Task brief: Starting at the top of the entries below, print each line exactly until the line with "Music Kit | Matt" has been printed too.

Records from a data collection:

**********

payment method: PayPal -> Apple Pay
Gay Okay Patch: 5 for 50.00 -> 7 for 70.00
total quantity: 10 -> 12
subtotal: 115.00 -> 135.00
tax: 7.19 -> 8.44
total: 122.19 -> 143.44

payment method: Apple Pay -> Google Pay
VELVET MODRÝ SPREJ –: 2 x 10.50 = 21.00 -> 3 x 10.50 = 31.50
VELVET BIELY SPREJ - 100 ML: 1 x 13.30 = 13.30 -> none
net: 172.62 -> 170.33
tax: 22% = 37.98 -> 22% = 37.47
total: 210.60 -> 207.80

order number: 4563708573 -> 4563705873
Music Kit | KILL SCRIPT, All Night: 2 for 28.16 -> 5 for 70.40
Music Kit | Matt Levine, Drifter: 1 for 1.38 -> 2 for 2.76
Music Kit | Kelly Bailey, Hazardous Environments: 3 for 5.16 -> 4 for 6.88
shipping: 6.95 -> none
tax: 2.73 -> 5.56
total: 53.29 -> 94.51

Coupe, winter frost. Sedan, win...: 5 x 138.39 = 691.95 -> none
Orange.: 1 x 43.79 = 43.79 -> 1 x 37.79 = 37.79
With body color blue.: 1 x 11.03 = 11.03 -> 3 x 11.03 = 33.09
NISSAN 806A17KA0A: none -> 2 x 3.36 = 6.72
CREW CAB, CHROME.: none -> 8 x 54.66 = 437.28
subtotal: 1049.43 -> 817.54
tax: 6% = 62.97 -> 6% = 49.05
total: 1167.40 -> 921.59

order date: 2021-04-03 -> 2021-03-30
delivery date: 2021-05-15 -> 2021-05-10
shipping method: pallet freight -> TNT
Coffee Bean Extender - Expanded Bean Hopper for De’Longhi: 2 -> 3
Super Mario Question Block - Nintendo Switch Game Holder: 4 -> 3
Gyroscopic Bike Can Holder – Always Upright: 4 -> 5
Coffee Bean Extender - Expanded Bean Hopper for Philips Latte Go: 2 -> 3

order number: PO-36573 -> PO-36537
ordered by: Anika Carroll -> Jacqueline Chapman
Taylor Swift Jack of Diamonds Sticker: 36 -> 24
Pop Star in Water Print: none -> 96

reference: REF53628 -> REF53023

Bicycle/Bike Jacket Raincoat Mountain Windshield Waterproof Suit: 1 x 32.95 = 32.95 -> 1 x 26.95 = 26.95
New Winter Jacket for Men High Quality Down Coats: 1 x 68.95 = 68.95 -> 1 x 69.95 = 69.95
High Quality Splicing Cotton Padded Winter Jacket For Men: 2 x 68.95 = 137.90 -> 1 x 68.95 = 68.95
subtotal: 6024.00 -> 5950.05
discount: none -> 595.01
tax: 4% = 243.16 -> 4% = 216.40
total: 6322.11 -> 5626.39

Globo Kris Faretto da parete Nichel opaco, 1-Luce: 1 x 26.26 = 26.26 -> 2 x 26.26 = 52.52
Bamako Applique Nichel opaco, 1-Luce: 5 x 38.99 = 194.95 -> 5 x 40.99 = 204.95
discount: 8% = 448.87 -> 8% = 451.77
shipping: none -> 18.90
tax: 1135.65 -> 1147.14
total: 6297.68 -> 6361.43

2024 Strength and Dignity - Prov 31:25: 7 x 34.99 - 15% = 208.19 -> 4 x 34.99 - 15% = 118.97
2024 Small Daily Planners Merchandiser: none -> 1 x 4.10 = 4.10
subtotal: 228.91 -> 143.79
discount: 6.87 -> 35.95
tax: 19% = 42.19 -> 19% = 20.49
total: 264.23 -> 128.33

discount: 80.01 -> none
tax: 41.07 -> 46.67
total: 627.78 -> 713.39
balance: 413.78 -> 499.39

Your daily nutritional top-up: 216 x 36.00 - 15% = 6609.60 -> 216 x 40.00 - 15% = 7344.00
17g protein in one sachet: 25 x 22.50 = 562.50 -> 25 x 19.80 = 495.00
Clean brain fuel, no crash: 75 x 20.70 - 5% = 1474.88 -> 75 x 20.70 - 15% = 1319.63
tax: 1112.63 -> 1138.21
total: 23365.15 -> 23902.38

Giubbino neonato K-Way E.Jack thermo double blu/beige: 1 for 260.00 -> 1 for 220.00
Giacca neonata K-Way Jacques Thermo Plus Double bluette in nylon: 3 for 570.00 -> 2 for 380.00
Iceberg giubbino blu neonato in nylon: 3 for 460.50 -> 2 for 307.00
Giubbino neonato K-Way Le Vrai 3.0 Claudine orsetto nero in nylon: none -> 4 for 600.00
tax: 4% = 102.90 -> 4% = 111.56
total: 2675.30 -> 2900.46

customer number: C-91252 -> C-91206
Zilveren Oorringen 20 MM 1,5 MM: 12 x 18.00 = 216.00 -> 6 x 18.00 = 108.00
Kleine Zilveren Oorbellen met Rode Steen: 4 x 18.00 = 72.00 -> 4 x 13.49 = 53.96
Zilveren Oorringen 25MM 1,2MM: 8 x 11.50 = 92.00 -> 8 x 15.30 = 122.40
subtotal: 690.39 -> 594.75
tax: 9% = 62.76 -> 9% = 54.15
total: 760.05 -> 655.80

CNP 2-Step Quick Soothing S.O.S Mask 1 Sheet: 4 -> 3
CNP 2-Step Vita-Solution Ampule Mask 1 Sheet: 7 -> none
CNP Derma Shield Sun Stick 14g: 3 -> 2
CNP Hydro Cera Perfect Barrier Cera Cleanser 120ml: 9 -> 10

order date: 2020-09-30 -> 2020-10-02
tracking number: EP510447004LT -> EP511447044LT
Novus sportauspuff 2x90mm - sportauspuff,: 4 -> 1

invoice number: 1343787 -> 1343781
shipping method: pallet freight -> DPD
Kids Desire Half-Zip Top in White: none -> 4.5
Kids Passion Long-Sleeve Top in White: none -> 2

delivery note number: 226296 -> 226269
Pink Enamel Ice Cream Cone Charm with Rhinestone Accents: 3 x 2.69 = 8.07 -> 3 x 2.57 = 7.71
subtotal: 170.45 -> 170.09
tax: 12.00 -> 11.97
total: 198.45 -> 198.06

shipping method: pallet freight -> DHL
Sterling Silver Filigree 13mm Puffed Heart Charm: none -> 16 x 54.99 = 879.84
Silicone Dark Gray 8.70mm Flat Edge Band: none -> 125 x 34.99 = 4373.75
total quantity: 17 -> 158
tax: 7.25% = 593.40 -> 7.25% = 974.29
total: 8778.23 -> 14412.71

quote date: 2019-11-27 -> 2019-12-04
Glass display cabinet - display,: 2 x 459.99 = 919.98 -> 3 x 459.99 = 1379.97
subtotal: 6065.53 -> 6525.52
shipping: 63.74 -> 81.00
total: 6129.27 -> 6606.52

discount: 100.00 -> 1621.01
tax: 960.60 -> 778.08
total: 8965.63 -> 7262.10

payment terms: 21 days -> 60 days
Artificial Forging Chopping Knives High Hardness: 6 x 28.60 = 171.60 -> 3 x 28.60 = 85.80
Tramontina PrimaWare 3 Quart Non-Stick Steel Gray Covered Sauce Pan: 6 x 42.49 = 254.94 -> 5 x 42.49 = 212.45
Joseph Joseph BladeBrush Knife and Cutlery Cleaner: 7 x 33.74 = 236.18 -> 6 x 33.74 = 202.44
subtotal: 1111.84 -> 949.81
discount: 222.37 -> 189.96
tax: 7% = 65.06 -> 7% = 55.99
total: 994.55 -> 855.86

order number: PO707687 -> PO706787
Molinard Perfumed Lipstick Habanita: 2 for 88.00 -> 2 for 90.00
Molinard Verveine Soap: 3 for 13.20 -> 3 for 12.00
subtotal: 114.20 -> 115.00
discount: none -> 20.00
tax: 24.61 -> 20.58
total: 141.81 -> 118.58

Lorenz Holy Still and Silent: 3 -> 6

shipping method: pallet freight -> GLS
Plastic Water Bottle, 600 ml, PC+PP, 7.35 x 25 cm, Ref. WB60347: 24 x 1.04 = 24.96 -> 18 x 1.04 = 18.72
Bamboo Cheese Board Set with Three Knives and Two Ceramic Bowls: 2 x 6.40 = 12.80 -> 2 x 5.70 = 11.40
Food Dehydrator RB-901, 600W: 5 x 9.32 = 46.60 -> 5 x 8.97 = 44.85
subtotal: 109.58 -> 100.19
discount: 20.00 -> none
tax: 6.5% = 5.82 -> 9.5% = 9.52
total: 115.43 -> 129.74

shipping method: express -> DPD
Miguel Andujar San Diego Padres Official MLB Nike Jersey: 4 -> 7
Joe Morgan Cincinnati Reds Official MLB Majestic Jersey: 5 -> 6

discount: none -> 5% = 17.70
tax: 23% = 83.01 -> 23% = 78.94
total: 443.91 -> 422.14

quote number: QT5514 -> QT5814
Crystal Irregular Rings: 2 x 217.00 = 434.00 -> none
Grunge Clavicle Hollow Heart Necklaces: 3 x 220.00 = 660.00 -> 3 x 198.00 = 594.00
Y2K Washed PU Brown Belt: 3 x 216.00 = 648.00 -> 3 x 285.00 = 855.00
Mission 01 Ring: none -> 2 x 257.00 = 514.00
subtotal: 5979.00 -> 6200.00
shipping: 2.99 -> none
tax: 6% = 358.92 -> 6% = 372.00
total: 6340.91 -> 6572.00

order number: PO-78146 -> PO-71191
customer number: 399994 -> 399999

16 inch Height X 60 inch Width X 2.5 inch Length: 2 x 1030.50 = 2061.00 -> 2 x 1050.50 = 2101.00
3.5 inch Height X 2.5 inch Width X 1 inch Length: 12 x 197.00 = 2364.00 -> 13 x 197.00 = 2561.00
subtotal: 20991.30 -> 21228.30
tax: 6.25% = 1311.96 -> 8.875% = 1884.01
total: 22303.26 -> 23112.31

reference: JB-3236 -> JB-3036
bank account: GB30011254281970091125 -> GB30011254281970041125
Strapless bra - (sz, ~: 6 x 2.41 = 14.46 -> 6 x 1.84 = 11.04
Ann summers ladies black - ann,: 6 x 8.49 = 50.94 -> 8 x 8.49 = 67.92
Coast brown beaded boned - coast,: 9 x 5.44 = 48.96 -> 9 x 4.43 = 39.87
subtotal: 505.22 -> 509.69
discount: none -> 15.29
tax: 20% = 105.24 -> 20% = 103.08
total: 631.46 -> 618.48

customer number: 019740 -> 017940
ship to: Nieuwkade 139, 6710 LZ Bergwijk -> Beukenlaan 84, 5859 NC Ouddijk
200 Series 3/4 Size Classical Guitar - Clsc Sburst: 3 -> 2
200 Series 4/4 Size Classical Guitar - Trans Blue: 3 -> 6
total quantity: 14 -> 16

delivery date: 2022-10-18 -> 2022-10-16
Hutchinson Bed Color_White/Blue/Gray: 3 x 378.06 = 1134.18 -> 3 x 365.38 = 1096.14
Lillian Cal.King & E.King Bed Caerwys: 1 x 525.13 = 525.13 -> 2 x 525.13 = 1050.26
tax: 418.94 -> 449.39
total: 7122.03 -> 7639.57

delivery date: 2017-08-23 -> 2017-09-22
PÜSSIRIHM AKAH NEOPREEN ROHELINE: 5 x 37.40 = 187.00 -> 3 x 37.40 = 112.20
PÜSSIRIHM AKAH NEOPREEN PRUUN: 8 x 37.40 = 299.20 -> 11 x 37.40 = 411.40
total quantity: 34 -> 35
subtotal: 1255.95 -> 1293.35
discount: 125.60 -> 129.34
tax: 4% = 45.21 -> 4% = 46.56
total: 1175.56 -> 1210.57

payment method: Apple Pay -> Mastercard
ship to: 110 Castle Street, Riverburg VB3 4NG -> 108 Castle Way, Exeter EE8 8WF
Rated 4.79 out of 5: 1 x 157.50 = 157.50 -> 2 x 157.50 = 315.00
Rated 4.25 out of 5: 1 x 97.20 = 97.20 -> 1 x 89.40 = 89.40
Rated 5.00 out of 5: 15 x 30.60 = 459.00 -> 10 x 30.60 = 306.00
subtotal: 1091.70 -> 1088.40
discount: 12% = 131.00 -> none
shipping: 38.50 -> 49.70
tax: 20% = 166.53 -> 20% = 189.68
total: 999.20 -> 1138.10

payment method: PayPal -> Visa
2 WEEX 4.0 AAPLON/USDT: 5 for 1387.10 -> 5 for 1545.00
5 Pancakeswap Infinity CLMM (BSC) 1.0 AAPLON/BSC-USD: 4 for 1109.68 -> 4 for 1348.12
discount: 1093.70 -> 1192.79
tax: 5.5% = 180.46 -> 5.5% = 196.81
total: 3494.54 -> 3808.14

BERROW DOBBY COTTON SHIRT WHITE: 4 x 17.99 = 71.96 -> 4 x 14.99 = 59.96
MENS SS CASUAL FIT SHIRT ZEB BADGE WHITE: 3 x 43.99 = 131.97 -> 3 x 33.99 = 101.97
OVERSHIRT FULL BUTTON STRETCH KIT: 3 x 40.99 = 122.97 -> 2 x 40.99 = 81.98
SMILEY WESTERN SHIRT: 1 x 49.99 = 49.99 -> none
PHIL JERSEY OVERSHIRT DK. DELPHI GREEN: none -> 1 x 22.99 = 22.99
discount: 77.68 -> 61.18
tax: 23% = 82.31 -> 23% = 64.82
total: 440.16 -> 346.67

**********

Answer to this task:
payment method: PayPal -> Apple Pay
Gay Okay Patch: 5 for 50.00 -> 7 for 70.00
total quantity: 10 -> 12
subtotal: 115.00 -> 135.00
tax: 7.19 -> 8.44
total: 122.19 -> 143.44

payment method: Apple Pay -> Google Pay
VELVET MODRÝ SPREJ –: 2 x 10.50 = 21.00 -> 3 x 10.50 = 31.50
VELVET BIELY SPREJ - 100 ML: 1 x 13.30 = 13.30 -> none
net: 172.62 -> 170.33
tax: 22% = 37.98 -> 22% = 37.47
total: 210.60 -> 207.80

order number: 4563708573 -> 4563705873
Music Kit | KILL SCRIPT, All Night: 2 for 28.16 -> 5 for 70.40
Music Kit | Matt Levine, Drifter: 1 for 1.38 -> 2 for 2.76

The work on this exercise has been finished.